(Input Opens)

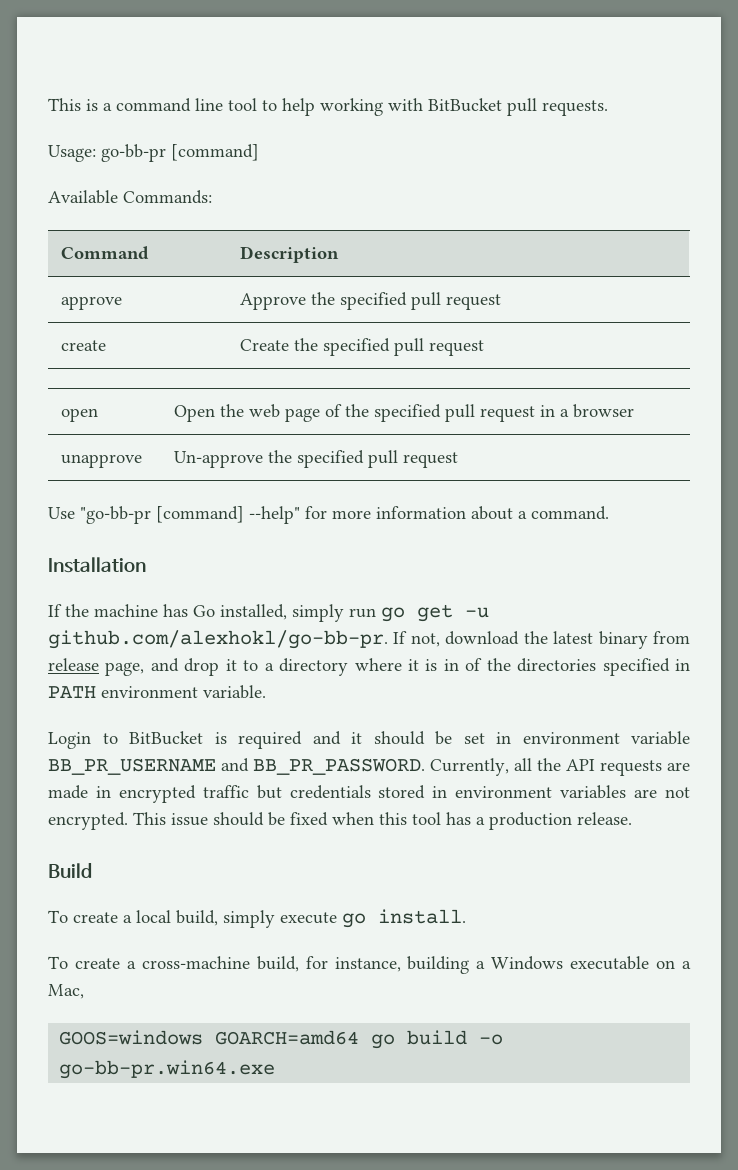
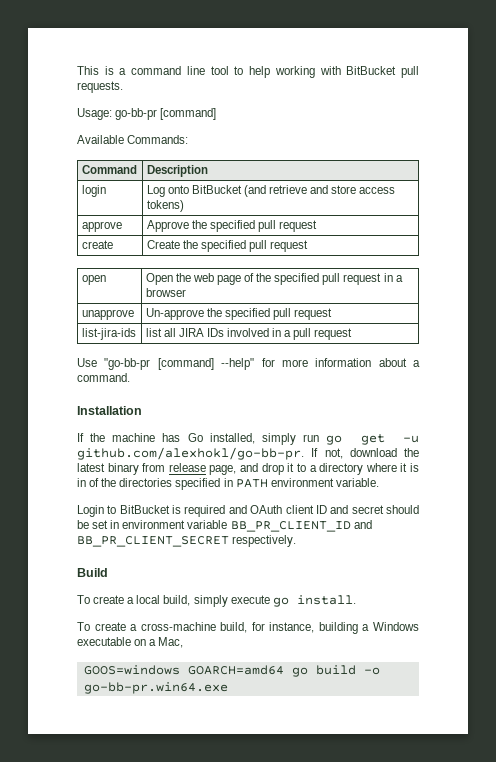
(340, 254) none -> [81,185,106,197] [146,185,396,197] [146,200,184,212] // login | Log onto BitBucket (and retrieve and store access tokens)
(459, 460) none -> [81,328,136,340] [145,328,353,340] // list-jira-ids | list all JIRA IDs involved in a pull request
[351,732,362,744] it -> [250,505,384,514] OAuth client ID and secret
[48,758,690,776] [48,785,690,803] [48,812,632,830] BB_PR_USERNAME and BB_PR_PASSWORD. Currently, all the API requests are made in encrypted traffic but credentials stored in environment variables are not encrypted. This issue should be fixed when this tool has a production release. -> [230,520,372,532] [77,535,297,547] BB_PR_CLIENT_ID and BB_PR_CLIENT_SECRET respectively.

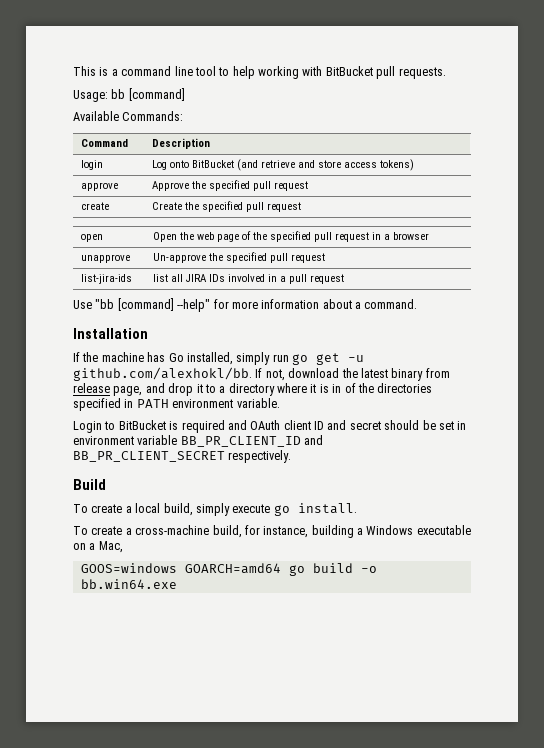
[115,108,158,120] go-bb-pr -> [111,89,126,99] bb
[104,358,151,370] "go-bb-pr -> [95,299,115,309] "bb
[77,447,304,460] github.com/alexhokl/go-bb-pr. -> [73,367,252,381] github.com/alexhokl/bb.
[83,682,228,694] go-bb-pr.win64.exe -> [80,579,177,589] bb.win64.exe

(Input Closes)

» **Problem to solve**
For each record above, write out its text exactly and skip any picture.

» **Result of the exercise**
(340, 254) none -> [81,185,106,197] [146,185,396,197] [146,200,184,212] // login | Log onto BitBucket (and retrieve and store access tokens)
(459, 460) none -> [81,328,136,340] [145,328,353,340] // list-jira-ids | list all JIRA IDs involved in a pull request
[351,732,362,744] it -> [250,505,384,514] OAuth client ID and secret
[48,758,690,776] [48,785,690,803] [48,812,632,830] BB_PR_USERNAME and BB_PR_PASSWORD. Currently, all the API requests are made in encrypted traffic but credentials stored in environment variables are not encrypted. This issue should be fixed when this tool has a production release. -> [230,520,372,532] [77,535,297,547] BB_PR_CLIENT_ID and BB_PR_CLIENT_SECRET respectively.

[115,108,158,120] go-bb-pr -> [111,89,126,99] bb
[104,358,151,370] "go-bb-pr -> [95,299,115,309] "bb
[77,447,304,460] github.com/alexhokl/go-bb-pr. -> [73,367,252,381] github.com/alexhokl/bb.
[83,682,228,694] go-bb-pr.win64.exe -> [80,579,177,589] bb.win64.exe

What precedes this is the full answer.